Loth zufolge sind die Kommunen bereits seit langem im Klimaschutz unterwegs. Die kommunale Daseinsvorsorge öffne mit vielen Maßnahmen Potenziale zur Energieeinsparung, von Abfall und Abwasser bis zur Straßenbeleuchtung. Klimaschutz brauche langfristige Planung und bleibe auch in Zeiten der Corona-Krise eine Querschnittsaufgabe in allen Bereichen staatlicher und kommunaler Politik. Konzepte zum Klimaschutz umfassten neben kommunalen Liegenschaften auch private Haushalte, Handel, Gewerbe, Dienstleistungen und Industrie.

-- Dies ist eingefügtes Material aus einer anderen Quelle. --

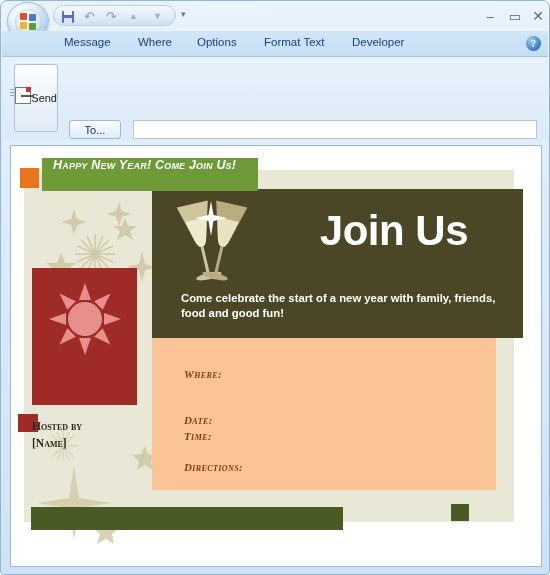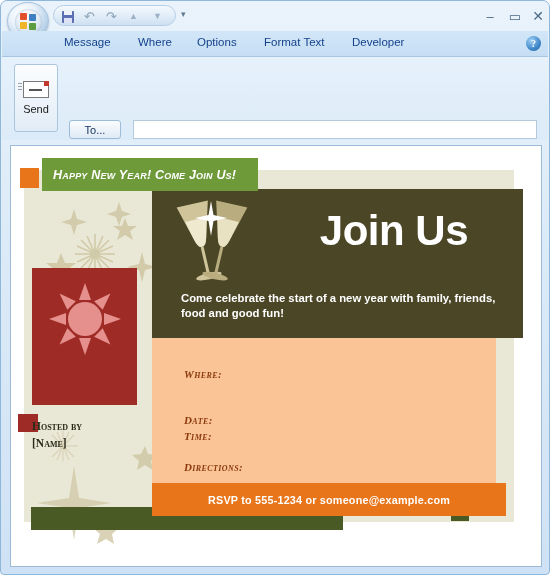"Send" #send-btn { flex-direction: column -> row }
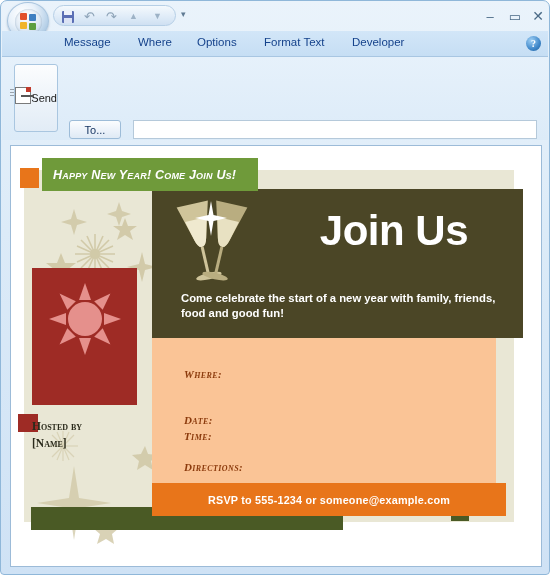"Happy New Year! Come Join" #green-banner { align-items: center -> none }
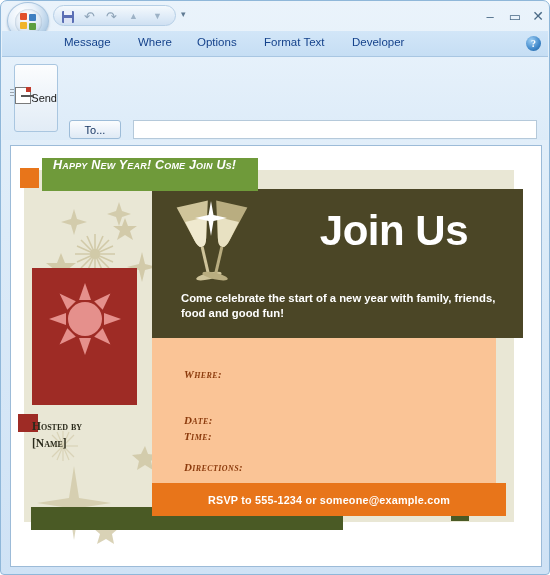"RSVP to 555-1234 or someone@example.com" div { html: <div> <span>RSVP to 555-1234 or someone@example.com</span> </div> -> none }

Jeder Mensch könne mit seiner Lebensführung einen Beitrag leisten.

Als praktische Ansätze in Städten und Gemeinden nannte Loth die klimafreundliche Siedlungsentwicklung mit Grünzügen und Bäumen, die energetische Sanierung von Gebäuden, die Steigerung der Energieeffizienz, eine klimafreundliche Energieversorgung und CO2-arme Energiegewinnung, eine energiesparende Gebäudeklimatisierung und die abgasarme Mobilität.

Wie Loth erläuterte, „können bei Stadtentwicklung und Bauleitplanung wirkungsvolle Hebel zum Klimaschutz ansetzen. Das Leitmotiv für eine klimafreundliche Siedlungsentwicklung lautet: Innenentwicklung vor Außenentwicklung.“ Die vorhandenen Siedlungsstrukturen böten die Möglichkeit, eine kompakte Stadt weiter zu entwickeln, indem Baulücken und Brachflächen genutzt werden. Dies steigere die Energieeffizienz und spare viele Kilometer zusätzlicher Infrastruktur mit Straßen, Kanälen oder Leitungen für neue Baugebiete auf der grünen Wiese.